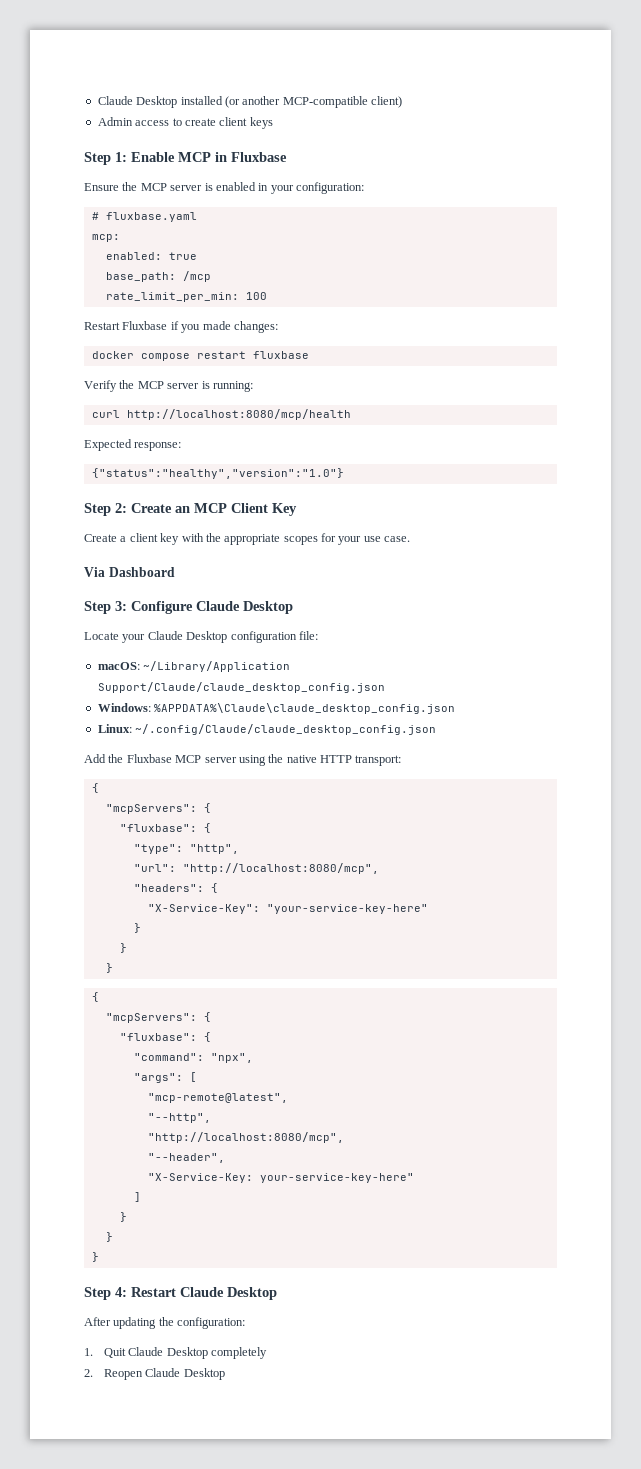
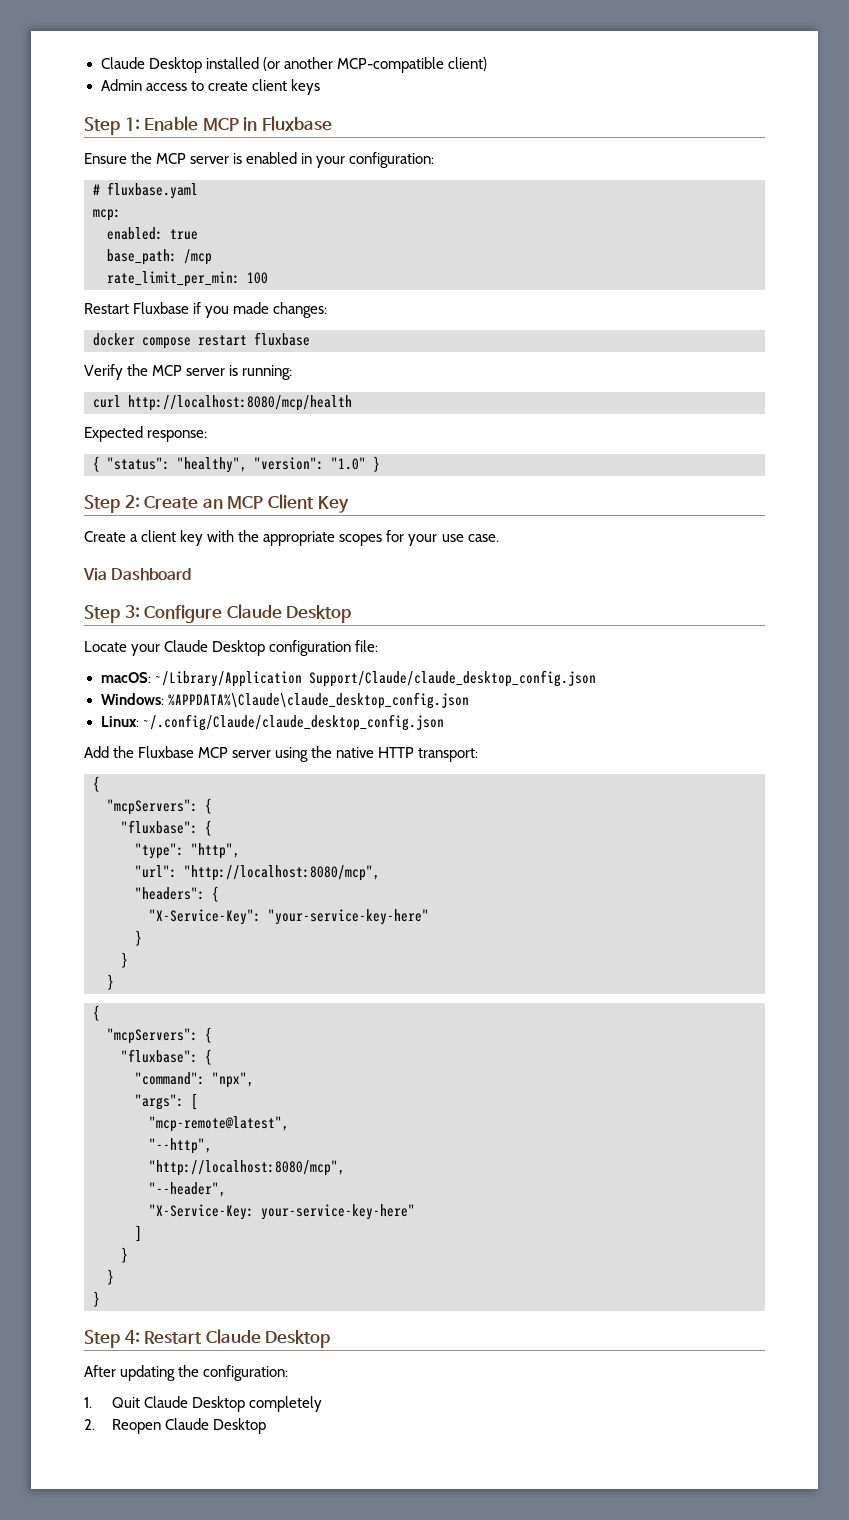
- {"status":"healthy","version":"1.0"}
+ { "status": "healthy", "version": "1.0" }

☆ ☆ ☆ ☆ ☆

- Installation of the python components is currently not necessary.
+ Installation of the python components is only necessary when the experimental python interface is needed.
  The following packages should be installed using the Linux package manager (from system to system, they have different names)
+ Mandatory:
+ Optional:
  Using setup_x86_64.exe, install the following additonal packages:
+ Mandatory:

☆ ☆ ☆ ☆ ☆

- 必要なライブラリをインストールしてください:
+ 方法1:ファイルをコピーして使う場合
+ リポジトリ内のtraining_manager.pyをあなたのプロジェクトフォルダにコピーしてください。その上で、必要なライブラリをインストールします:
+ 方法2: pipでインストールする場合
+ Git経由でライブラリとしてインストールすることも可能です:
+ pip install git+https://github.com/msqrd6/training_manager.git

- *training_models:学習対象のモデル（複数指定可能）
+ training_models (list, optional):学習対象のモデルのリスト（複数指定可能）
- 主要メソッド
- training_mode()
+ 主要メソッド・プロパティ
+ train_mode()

☆ ☆ ☆ ☆ ☆

Brief: Every line in the records above with the string "necessary" in it should be shown.

Output:
- Installation of the python components is currently not necessary.
+ Installation of the python components is only necessary when the experimental python interface is needed.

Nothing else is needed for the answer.